Private collection (on loan to the Olomouc Museum of Art since 1993).

Makart was a world-famous painter, decorator and a prominent member of the Vienna art group Ringstrasse. He started to study painting at the Vienna Academy but was forced to leave. He finished his studies in Munich. He travelled to London and Paris, visited Italy and finally settled in Rome. In 1869, when he was a noted artist, he was invited to Vienna where he was given a studio at the emperor’s behest. In 1872 he established his own studio, fitted with luxurious furniture and antiquities, which soon became a popular tourist destination. Many famous figures visited his studio, for example Richard Wagner, Arnold Böcklin, Ferenc Liszt and, most importantly, Empress Elisabeth.  Makart rented the studio for free to a number of artists who often depicted it in their works. When Makart returned from Egypt (1876), he was appointed a professor at the Vienna Academy. He continued travelling extensively until he finally started to run the studio of history painting at the academy in 1878. His charisma significantly changed the Viennese culture climate and his concept of “Gesamtkunstwerk” (the synthesis of artwork) fascinated his contemporaries. Makart also worked as an interior designer, stage designer and costume designer. He organized extravagant feasts for the emperor’s court, including the famous parade on the occasion of the silver wedding anniversary of the imperial couple. The parade consisted of hundreds of participants in costumes based on Makart’s designs. From 1880 to 1882, when he was the director of the Künstlerhaus, he influenced a whole generation of young artists, including Gustav Klimt. His untimely death was seen as the end of an era.

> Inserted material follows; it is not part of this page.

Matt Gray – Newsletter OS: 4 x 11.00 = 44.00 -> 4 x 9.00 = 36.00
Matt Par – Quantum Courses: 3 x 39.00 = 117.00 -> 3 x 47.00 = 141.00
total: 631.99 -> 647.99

In 1878 many people came to Makart’s studio to see his monumental painting which became a legend. It was an homage to the last emperor of the Holy Roman Empire. Charles V, creator of the famous project of Habsburg’s “universal monarchy”, ruled over the territories in America, originally conquered by the Spain, and therefore ruled over “the empire in which the sun never sets”.1

Makart’s colossal canvas (520 x 950 cm) called The Entry of Charles V into Antwerp2 was exhibited at the World’s Fair in Paris in 1879 and caused a great stir. The same happened when it was exhibited in the Vienna Künstlerhaus. Due to the great number of visitors (34,000), the entrance had to be controlled by the police. 

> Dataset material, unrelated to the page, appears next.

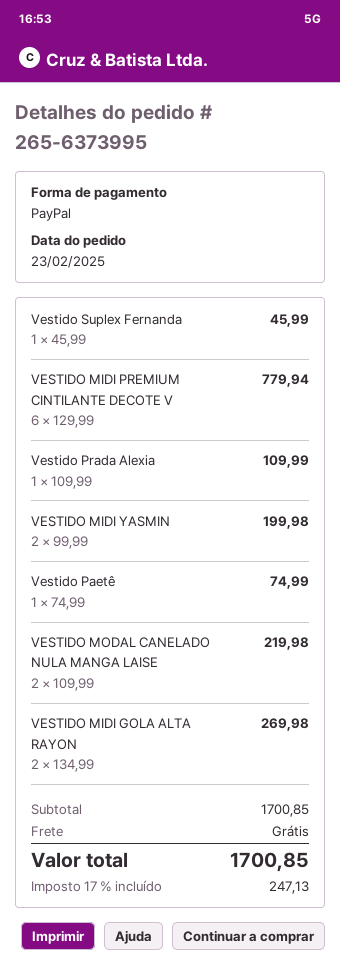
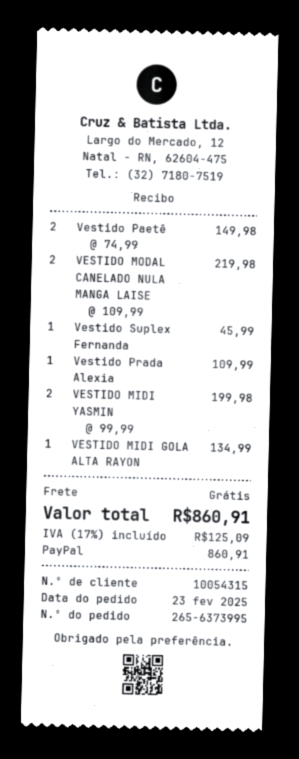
VESTIDO MIDI PREMIUM CINTILANTE DECOTE V: 6 x 129.99 = 779.94 -> none
Vestido Paetê: 1 x 74.99 = 74.99 -> 2 x 74.99 = 149.98
VESTIDO MIDI GOLA ALTA RAYON: 2 x 134.99 = 269.98 -> 1 x 134.99 = 134.99
tax: 17% = 247.13 -> 17% = 125.09
total: 1700.85 -> 860.91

The painting was later displayed in the Kunshalle in Hamburg3, its smaller version remained in Vienna4 and a copy of the central part ended up in Olomouc. This central part depicts the emperor arriving on a horse accompanied by his escort. The vanguard consists of naked goddesses carrying precious gifts. The models were beauties from the decadent high society who were enticed by the historic nature of the painting. In the forefront there is a dignified woman scattering flowers from a basket. This is Hanna Klinkosch, future Princess von Liechtenstein, who was Makart’s favourite model.5

This special event, which really happened in September 1520, was also attended by Albrecht Dürer. In his memoirs, where he described his journey to the Netherlands, he depicts the expensive decoration of the city gates and the grand feast prepared on the occasion of the emperor’s arrival with a number of musicians and beautiful women. He wrote to his friend Philipp Melanchton that he was watching them “without shame because he is a painter”.6 There is a possibility that in some part of the procession or in some places (for example, on the balcony) the women really were naked, as depicted by Makart. Unwittingly, Makart reminds us of the emperor’s love of women, as can be illustrated by his famous quote: “I speak Spanish to God, Italian to women, French to men and German to my horse.”7 Makart depicts the emperor using artistic licence – he looks very different than in his well-known portrait by Bernard von Orley displayed in the Louvre. Makart omitted his characteristic family features: thick lips and a pronounced chin. On the contrary, the emperor is depicted as a handsome man in a beret with a feather, his hand stretched towards a man in his suite. This man is Makart himself.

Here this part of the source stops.